I'm trying to implement an implicit Not[T] in Scala, and as such I want to throw an compiler error when there is an implicit val in scope of type T. I thought of doing this using ambiguous implicits as the Scaladoc shows a way to implement =!=. (See below)

But, I don't understand why two newAmbigs are necessary, because there still seems to be an ambiguous implicit if I remove one, as there originally seems to be 3 viable implicits. (See below)

I could not find any documentation on what is required for the compiler to flag an ambiguous implicit.

The implementation of =!= shown by the Scaladoc:

trait =!=[C, D]

implicit def neq[E, F] : E =!= F = null

@annotation.implicitAmbiguous("Could not prove ${J} =!= ${J}")
implicit def neqAmbig1[G, H, J] : J =!= J = null
implicit def neqAmbig2[I] : I =!= I = null

implicitly[Int =!= Int]

The implementation of =!= that seems to work but does not:

trait =!=[C, D]

implicit def neq[E, F] : E =!= F = null

@annotation.implicitAmbiguous("Could not prove ${J} =!= ${J}")
implicit def neqAmbig1[G, H, J] : J =!= J = null

implicitly[Int =!= Int]

As both the neqAmbig1 and neq should be of the same type, and both should be found.

But, this doesn't throw a compiler error, and when tested, just returns null.

2
scalaimplicit

2 Answers

2
votes

Let's start by simplifying and clarifying the situation.

This works. The implicit is resolved as expected.

trait =!=[C, D]

implicit def neq[E, F] : E =!= F =
  new =!=[E,F]{override def toString="NEQ"}

implicitly[Int =!= Int]  //res0: Int =!= Int = NEQ

Now let's add what should be an ambiguous implicit.

trait =!=[C, D]

implicit def neq[E, F] : E =!= F =
  new =!=[E,F]{override def toString="NEQ"}

implicit def neqAmbig1[E, F] : E =!= E =
  new =!=[E,E]{override def toString="NeqAm1"}

implicitly[Int =!= Int]  //res0: Int =!= Int = NeqAm1

Hmmm. In the case of Int =!= Int we have E as Int, and F as Int, so type E =!= F should be the same as E =!= E, and yet the compiler does not consider them to be equivalent and chooses the E =!= E version (no matter what order the implicits are defined in the code).

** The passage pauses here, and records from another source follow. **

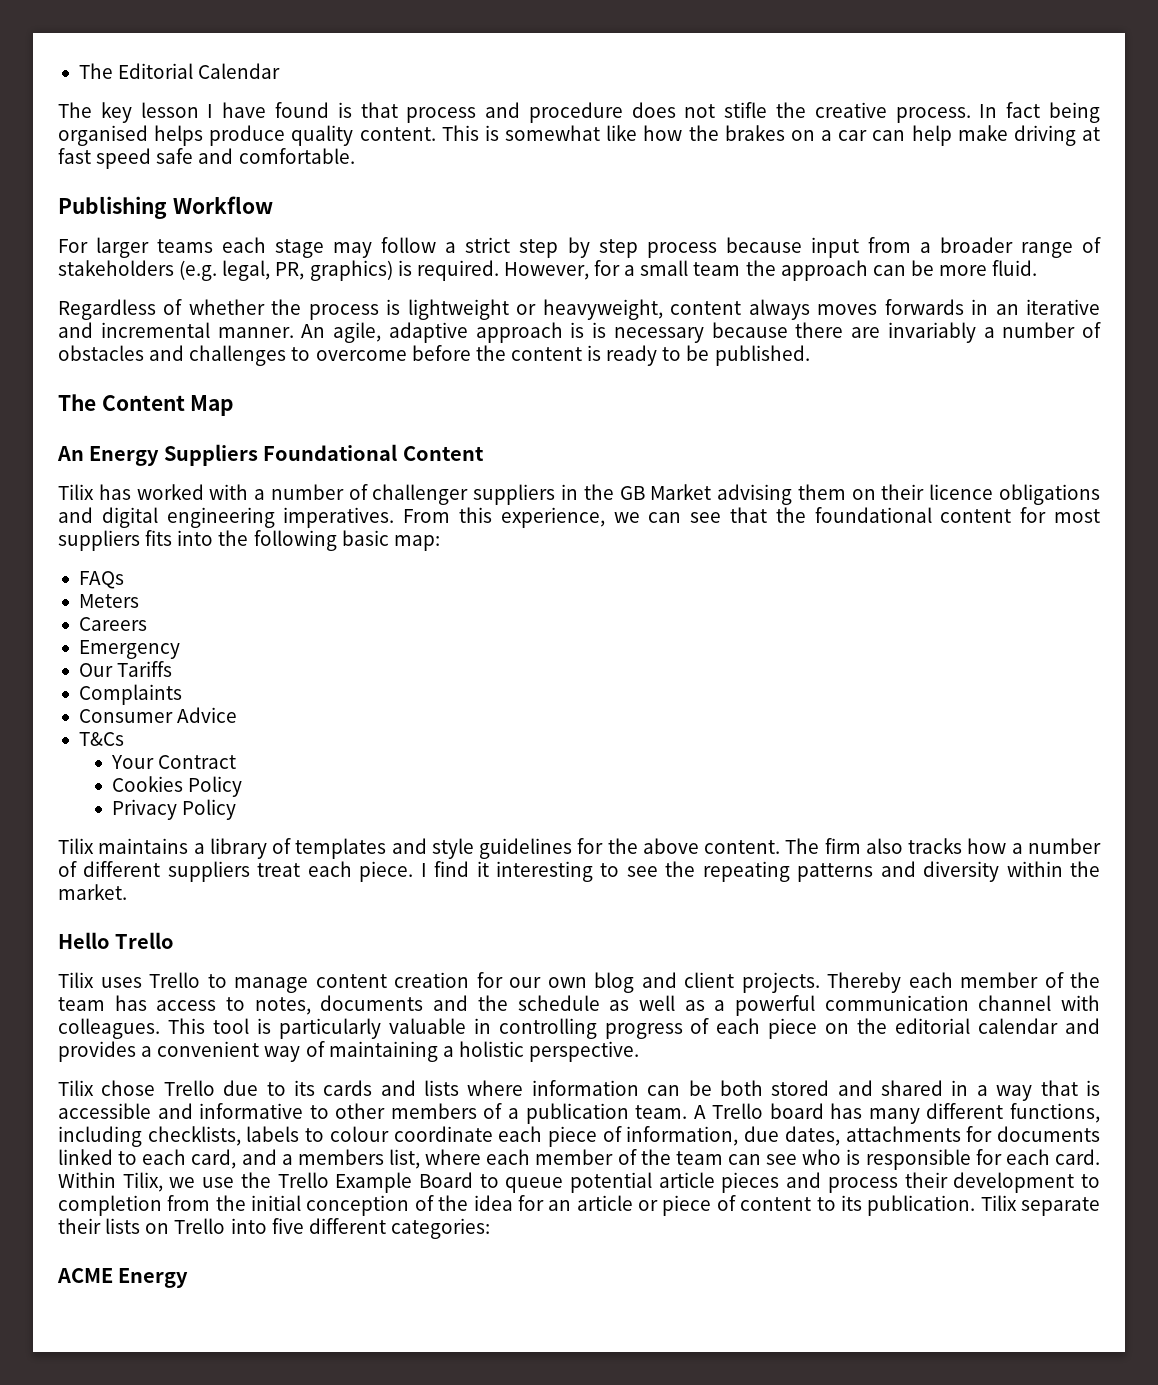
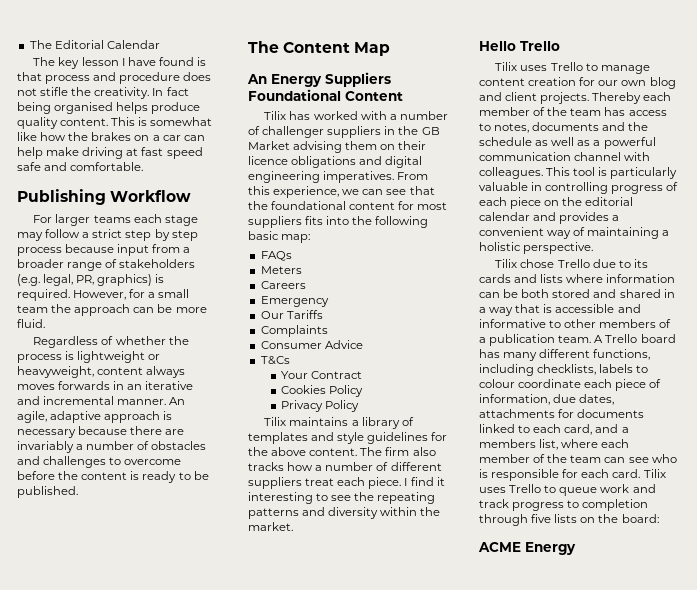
- The key lesson I have found is that process and procedure does not stifle the creative process.
+ The key lesson I have found is that process and procedure does not stifle the creativity.
- An agile, adaptive approach is is necessary because there are invariably a number of obstacles and challenges to overcome before the content is ready to be published.
+ An agile, adaptive approach is necessary because there are invariably a number of obstacles and challenges to overcome before the content is ready to be published.
- Within Tilix, we use the Trello Example Board to queue potential article pieces and process their development to completion from the initial conception of the idea for an article or piece of content to its publication. Tilix separate their lists on Trello into five different categories:
+ Tilix uses Trello to queue work and track progress to completion through five lists on the board:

I believe what's going on here is described in the language spec:

If there are several eligible arguments which match the implicit parameter's type, a most specific one will be chosen using the rules of static overloading resolution.

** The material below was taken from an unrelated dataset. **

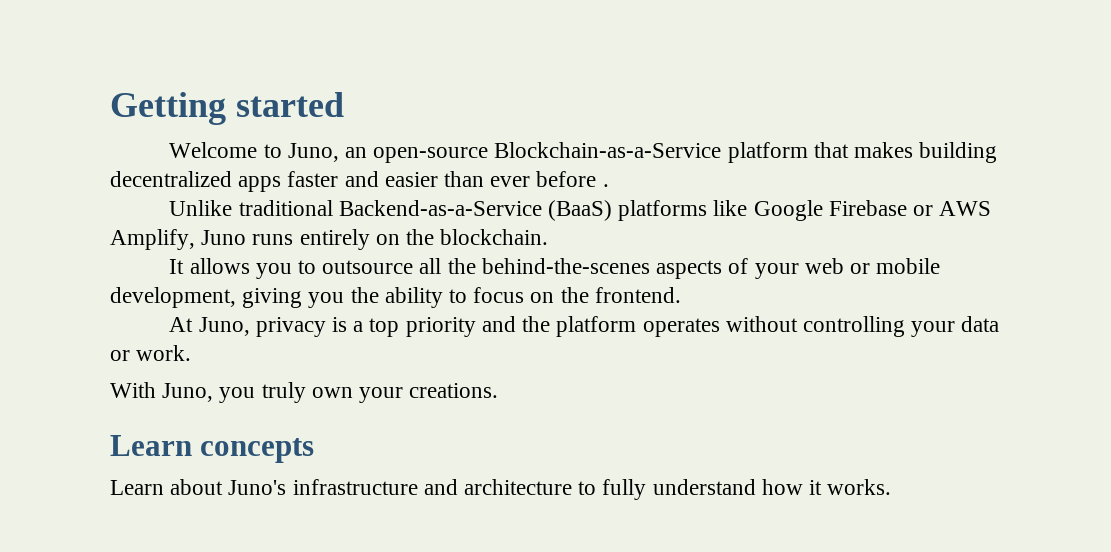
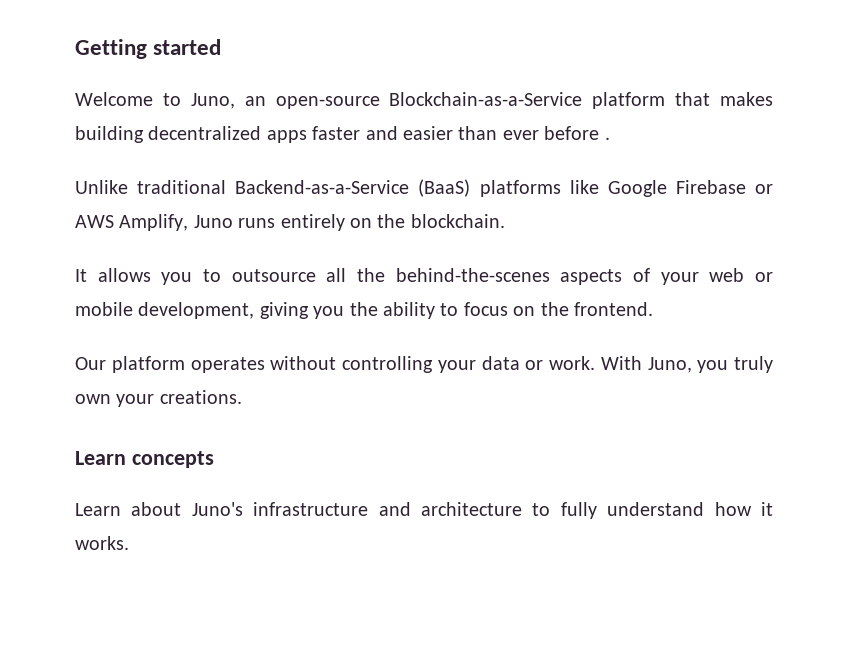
- At Juno, privacy is a top priority and the platform operates without controlling your data or work.
- With Juno, you truly own your creations.
+ Our platform operates without controlling your data or work. With Juno, you truly own your creations.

This is from the section on Implicit Parameters but I think it still applies: type E =!= E is more specific to Int =!= Int than type E =!= F is.

2
votes

isAsSpecific seems to be the relevant part of the compiler that codifies overloading resolution rules from the spec, so see if you can decipher those:

/** Is type `ftpe1` strictly more specific than type `ftpe2`
 *  when both are alternatives in an overloaded function?
 *  @see SLS (sec:overloading-resolution)
 */
 def isAsSpecific(ftpe1: Type, ftpe2: Type): Boolean

To confirm your first implementation is correct consider Type inequality as provided by shapeless

// Type inequalities
trait =:!=[A, B] extends Serializable
implicit def neq[A, B] : A =:!= B = new =:!=[A, B] {}
implicit def neqAmbig1[A] : A =:!= A = unexpected
implicit def neqAmbig2[A] : A =:!= A = unexpected

For example,

import shapeless.{<:!<, =:!=}

def foo[A](a: A)(implicit ev: A =:!= String): A = a

foo(3)  // ok
foo("") // error: ambiguous implicit values